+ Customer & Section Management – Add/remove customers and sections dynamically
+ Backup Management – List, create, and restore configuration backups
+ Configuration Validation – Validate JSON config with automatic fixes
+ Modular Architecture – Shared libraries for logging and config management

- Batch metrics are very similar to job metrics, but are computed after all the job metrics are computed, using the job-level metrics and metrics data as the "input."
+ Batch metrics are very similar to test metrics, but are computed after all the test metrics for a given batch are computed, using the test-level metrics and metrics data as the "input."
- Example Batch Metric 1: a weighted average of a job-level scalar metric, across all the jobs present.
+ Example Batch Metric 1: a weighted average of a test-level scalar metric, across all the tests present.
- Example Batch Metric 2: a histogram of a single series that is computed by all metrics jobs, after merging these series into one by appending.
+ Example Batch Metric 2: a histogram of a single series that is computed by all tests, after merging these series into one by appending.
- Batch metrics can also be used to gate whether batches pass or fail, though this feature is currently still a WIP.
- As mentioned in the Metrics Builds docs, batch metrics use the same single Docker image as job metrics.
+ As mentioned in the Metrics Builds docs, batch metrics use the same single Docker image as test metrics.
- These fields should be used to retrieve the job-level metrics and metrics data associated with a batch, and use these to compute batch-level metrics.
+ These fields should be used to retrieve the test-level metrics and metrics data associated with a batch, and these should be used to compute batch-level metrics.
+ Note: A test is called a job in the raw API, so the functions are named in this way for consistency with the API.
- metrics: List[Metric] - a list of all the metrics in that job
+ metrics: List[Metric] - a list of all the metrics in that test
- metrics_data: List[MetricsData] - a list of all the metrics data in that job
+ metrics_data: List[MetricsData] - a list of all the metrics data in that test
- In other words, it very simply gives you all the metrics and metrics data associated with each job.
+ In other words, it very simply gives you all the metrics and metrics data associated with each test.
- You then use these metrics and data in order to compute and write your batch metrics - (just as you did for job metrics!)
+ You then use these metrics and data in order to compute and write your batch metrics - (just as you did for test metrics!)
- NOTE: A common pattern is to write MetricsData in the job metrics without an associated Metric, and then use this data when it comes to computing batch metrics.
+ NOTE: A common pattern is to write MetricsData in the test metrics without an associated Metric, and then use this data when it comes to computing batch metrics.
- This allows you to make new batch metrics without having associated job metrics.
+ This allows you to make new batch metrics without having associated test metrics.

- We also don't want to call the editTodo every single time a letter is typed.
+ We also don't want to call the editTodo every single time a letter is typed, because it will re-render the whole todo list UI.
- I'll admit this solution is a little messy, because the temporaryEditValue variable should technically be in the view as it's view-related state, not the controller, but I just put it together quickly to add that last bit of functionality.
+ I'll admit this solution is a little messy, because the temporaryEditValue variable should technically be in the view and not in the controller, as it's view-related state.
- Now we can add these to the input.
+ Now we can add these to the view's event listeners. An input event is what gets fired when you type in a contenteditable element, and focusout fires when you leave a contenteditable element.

- - -

→ Required action:
Reproduce precisely the span of lines that begins at the line containing "- Now we can add these to the input." and ends with the last line of the listing.

→ Answer for this exercise:
- Now we can add these to the input.
+ Now we can add these to the view's event listeners. An input event is what gets fired when you type in a contenteditable element, and focusout fires when you leave a contenteditable element.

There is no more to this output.